§ Requirement
Look through the material that follows and show every line with the string "Caps".
### Material for this exercise ###
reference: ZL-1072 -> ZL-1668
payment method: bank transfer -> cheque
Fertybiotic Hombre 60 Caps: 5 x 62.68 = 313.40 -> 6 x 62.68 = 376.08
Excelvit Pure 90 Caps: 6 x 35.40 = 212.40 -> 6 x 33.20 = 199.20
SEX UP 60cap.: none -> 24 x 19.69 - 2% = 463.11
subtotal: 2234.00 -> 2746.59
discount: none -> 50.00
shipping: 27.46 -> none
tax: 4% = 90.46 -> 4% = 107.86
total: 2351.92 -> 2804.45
###
§ Response to the exercise
Fertybiotic Hombre 60 Caps: 5 x 62.68 = 313.40 -> 6 x 62.68 = 376.08
Excelvit Pure 90 Caps: 6 x 35.40 = 212.40 -> 6 x 33.20 = 199.20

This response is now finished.